* [WORK TO COMPLETE]:
Since the data must remain as supplied, reproduce it word for word.

* [DATA EXTRACTS]:
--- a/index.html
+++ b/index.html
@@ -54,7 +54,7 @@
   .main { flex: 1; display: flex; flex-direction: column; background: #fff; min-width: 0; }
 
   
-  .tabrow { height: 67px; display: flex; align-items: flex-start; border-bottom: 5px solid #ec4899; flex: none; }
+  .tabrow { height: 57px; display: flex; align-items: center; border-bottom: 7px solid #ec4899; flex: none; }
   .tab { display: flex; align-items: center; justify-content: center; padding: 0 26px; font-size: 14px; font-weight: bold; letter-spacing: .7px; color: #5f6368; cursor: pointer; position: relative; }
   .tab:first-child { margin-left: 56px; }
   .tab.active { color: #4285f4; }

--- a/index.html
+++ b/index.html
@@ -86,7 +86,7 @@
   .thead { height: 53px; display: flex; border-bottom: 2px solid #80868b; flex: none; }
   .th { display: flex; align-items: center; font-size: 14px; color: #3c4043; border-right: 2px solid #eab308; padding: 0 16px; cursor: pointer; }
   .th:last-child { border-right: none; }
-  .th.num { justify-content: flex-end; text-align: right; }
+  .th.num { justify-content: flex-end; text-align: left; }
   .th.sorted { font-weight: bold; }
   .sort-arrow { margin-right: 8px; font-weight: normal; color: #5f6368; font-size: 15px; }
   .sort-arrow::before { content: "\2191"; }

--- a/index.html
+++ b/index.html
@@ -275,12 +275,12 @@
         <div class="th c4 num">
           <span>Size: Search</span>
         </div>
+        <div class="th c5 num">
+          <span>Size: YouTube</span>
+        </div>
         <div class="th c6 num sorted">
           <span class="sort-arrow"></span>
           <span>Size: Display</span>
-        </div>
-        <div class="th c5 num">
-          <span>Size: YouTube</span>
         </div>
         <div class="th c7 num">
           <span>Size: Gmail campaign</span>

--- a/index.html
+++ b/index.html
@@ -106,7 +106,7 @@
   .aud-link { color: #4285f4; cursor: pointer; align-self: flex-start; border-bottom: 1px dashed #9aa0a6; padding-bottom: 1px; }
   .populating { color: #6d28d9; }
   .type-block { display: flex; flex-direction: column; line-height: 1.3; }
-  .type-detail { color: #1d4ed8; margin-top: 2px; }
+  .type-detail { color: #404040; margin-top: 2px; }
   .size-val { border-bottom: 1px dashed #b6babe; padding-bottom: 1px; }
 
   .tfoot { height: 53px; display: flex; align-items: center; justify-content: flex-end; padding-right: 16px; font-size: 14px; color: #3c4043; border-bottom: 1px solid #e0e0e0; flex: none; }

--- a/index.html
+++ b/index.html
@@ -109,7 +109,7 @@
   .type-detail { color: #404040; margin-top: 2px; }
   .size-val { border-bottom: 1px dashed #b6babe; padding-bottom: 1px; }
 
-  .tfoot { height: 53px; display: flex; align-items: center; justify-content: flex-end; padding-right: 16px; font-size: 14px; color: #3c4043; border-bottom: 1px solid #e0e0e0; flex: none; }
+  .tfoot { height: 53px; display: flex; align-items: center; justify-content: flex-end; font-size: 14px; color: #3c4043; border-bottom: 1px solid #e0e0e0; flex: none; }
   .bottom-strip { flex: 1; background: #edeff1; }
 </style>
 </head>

* [YOUR RESPONSE]:
--- a/index.html
+++ b/index.html
@@ -54,7 +54,7 @@
   .main { flex: 1; display: flex; flex-direction: column; background: #fff; min-width: 0; }
 
   
-  .tabrow { height: 67px; display: flex; align-items: flex-start; border-bottom: 5px solid #ec4899; flex: none; }
+  .tabrow { height: 57px; display: flex; align-items: center; border-bottom: 7px solid #ec4899; flex: none; }
   .tab { display: flex; align-items: center; justify-content: center; padding: 0 26px; font-size: 14px; font-weight: bold; letter-spacing: .7px; color: #5f6368; cursor: pointer; position: relative; }
   .tab:first-child { margin-left: 56px; }
   .tab.active { color: #4285f4; }

--- a/index.html
+++ b/index.html
@@ -86,7 +86,7 @@
   .thead { height: 53px; display: flex; border-bottom: 2px solid #80868b; flex: none; }
   .th { display: flex; align-items: center; font-size: 14px; color: #3c4043; border-right: 2px solid #eab308; padding: 0 16px; cursor: pointer; }
   .th:last-child { border-right: none; }
-  .th.num { justify-content: flex-end; text-align: right; }
+  .th.num { justify-content: flex-end; text-align: left; }
   .th.sorted { font-weight: bold; }
   .sort-arrow { margin-right: 8px; font-weight: normal; color: #5f6368; font-size: 15px; }
   .sort-arrow::before { content: "\2191"; }

--- a/index.html
+++ b/index.html
@@ -275,12 +275,12 @@
         <div class="th c4 num">
           <span>Size: Search</span>
         </div>
+        <div class="th c5 num">
+          <span>Size: YouTube</span>
+        </div>
         <div class="th c6 num sorted">
           <span class="sort-arrow"></span>
           <span>Size: Display</span>
-        </div>
-        <div class="th c5 num">
-          <span>Size: YouTube</span>
         </div>
         <div class="th c7 num">
           <span>Size: Gmail campaign</span>

--- a/index.html
+++ b/index.html
@@ -106,7 +106,7 @@
   .aud-link { color: #4285f4; cursor: pointer; align-self: flex-start; border-bottom: 1px dashed #9aa0a6; padding-bottom: 1px; }
   .populating { color: #6d28d9; }
   .type-block { display: flex; flex-direction: column; line-height: 1.3; }
-  .type-detail { color: #1d4ed8; margin-top: 2px; }
+  .type-detail { color: #404040; margin-top: 2px; }
   .size-val { border-bottom: 1px dashed #b6babe; padding-bottom: 1px; }
 
   .tfoot { height: 53px; display: flex; align-items: center; justify-content: flex-end; padding-right: 16px; font-size: 14px; color: #3c4043; border-bottom: 1px solid #e0e0e0; flex: none; }

--- a/index.html
+++ b/index.html
@@ -109,7 +109,7 @@
   .type-detail { color: #404040; margin-top: 2px; }
   .size-val { border-bottom: 1px dashed #b6babe; padding-bottom: 1px; }
 
-  .tfoot { height: 53px; display: flex; align-items: center; justify-content: flex-end; padding-right: 16px; font-size: 14px; color: #3c4043; border-bottom: 1px solid #e0e0e0; flex: none; }
+  .tfoot { height: 53px; display: flex; align-items: center; justify-content: flex-end; font-size: 14px; color: #3c4043; border-bottom: 1px solid #e0e0e0; flex: none; }
   .bottom-strip { flex: 1; background: #edeff1; }
 </style>
 </head>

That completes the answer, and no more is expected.